El manicomio del Universo


Ingrid Ortez_ Casi literalSiempre he creído que los extremos producen monstruos y que arden en injusticias y maldad bajo la danza del poder y del dinero. Como decía Francis Underwood en la famosa serie de House & Cards interpretado por Kevin Spacey: «Dinero es la gran mansión en Sarasota que empieza a caerse a pedazos luego de diez años. Poder es el viejo edificio de roca que resiste por siglos».

Dinero y poder no siempre van unidos. El dinero es evidente y cuantificable. Puede comprar lujos, lealtades temporales y fines inmediatos, pero siempre es inestable. El poder, en cambio, es la omnipotencia invisible que logra mover desde voluntades hasta destinos. Es el único hacedor de reyes y verdadero constructor de la historia. Y no se mide en cifras, sino en influencias.

Bajo esta perspectiva las formas más claras de poder han sido la política y la religión, esta última con siglos de verdades absolutas no negociables y millones de personas adoctrinadas durante generaciones. Así es como ha logrado imponerse hasta nuestros días; alimentándose con odio, venganza y crueldad «justificada»; sembrando miedos y adjudicándose licencias divinas para matar.

Tener la verdad absoluta también ha sido un delirio clásico de casi cualquier político. A través de la historia hemos visto locos, desequilibrados y genocidas, en el poder, lo cual ya no debería ser novedoso. Actualmente el mundo tiene un auge de competidores, que parecieran enfrentarse para ver quién está más loco. Se creen iluminados y aseguran tener una varita mágica. La política actual del espectáculo y el endiosado culto a la personalidad es la nueva religión. Tiene miles de defensores y el aumento peligroso de un nacionalismo irracional que alimenta odios.
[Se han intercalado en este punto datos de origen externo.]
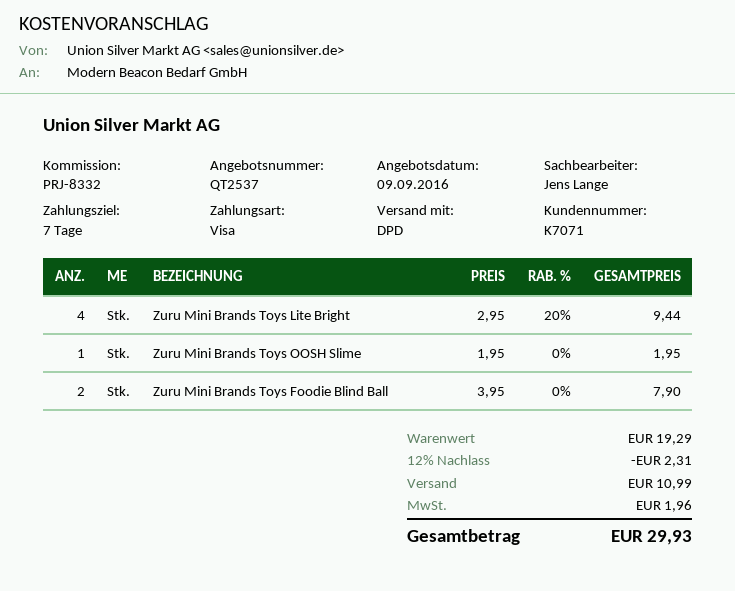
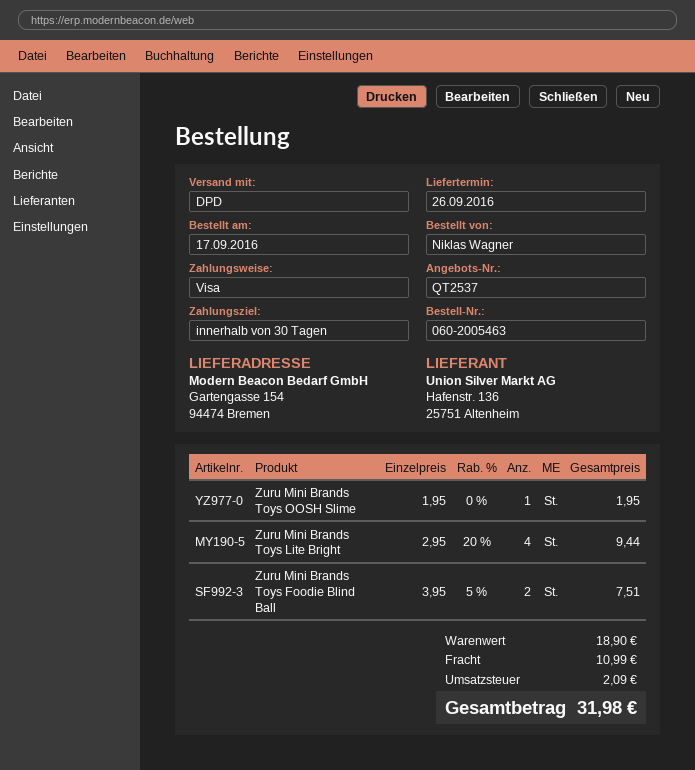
payment terms: 7 days -> 30 days
Zuru Mini Brands Toys Foodie Blind Ball: 2 x 3.95 = 7.90 -> 2 x 3.95 - 5% = 7.51
subtotal: 19.29 -> 18.90
discount: 12% = 2.31 -> none
tax: 1.96 -> 2.09
total: 29.93 -> 31.98

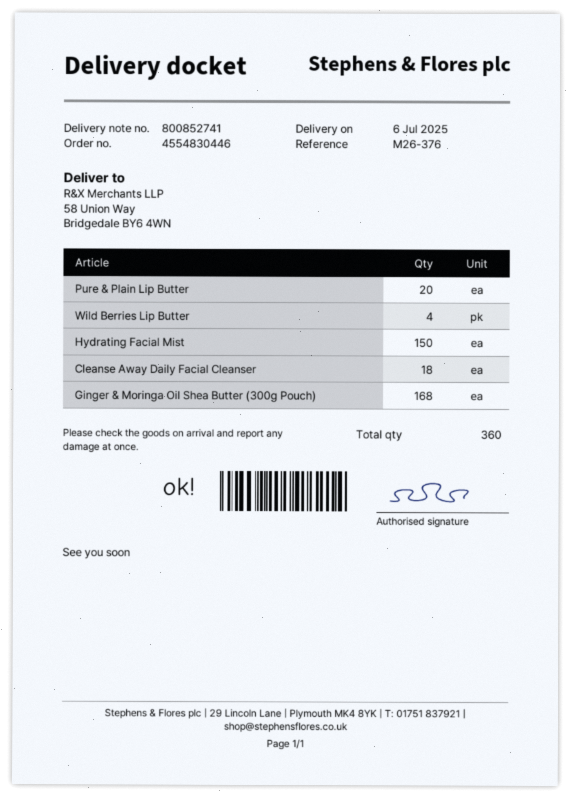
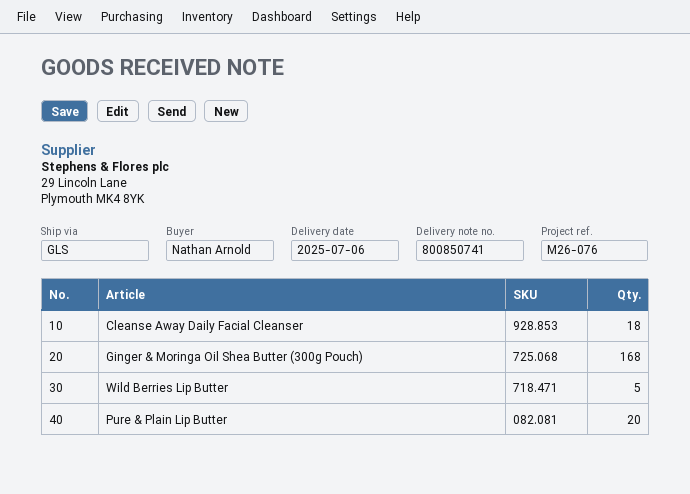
delivery note number: 800852741 -> 800850741
reference: M26-376 -> M26-076
Wild Berries Lip Butter: 4 -> 5
Hydrating Facial Mist: 150 -> none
No importa si es de derecha o de izquierda; tampoco importa si su poder es contrario a los derechos fundamentales del ser humano, provoca más guerras o perpetúa genocidios. Actualmente hay líderes y salvadores del mundo salidos de un manicomio o extraídos de lo peor de nuestra especie. Si en algún momento creímos que los desquiciados en el poder eran exclusivos de la historia antigua —como aquel que se creía Júpiter y nombró cónsul a su caballo— o de las grandes potencias —con personajes envueltos en una ola fascista como Netanyahu, Yahya Jammeh, Trump, Putin o Xi Jinping—; nos equivocamos: hoy el mundo es su casa y millones son cómplices al venerarlos.

Desde Hugo Chávez, que se creía el salvador de Venezuela; hasta Nicolás Maduro, su sucesor, que vive en completo delirio. Desde un Nayib Bukele que navega en soberbia y ambición hasta el ultraconservador de extrema derecha y megalómano Javier Milei (todos aplaudiéndose entre ellos mismos). O sin irme más lejos: un Manuel Zelaya que para permanecer en el poder mueve los hilos de las candidaturas de mujeres a las que puede controlar.

Todos ellos tienen en común una mezcla entre el nacionalismo y la xenofobia. Todos son narcisistas autoritarios y populistas que alimentan a una sociedad cada vez más ciega.

Yo, como la Mafalda de Quino, quisiera detener el mundo para bajarme. Los que elegimos estamos locos y perdimos el norte, o hay una mano oscura detrás: ese poder en el viejo edificio de roca que resiste durante siglos moviendo los hilos de títeres monstruosos por los que votamos y nos dan pan y circo.

Tener candidatos capacitados requiere una ciudadanía educada, informada y comprometida; pero esa capacidad y poder nunca estuvo en manos de la plebe; así que, como en la religión, simplemente toca seguir, aplaudir y obedecer.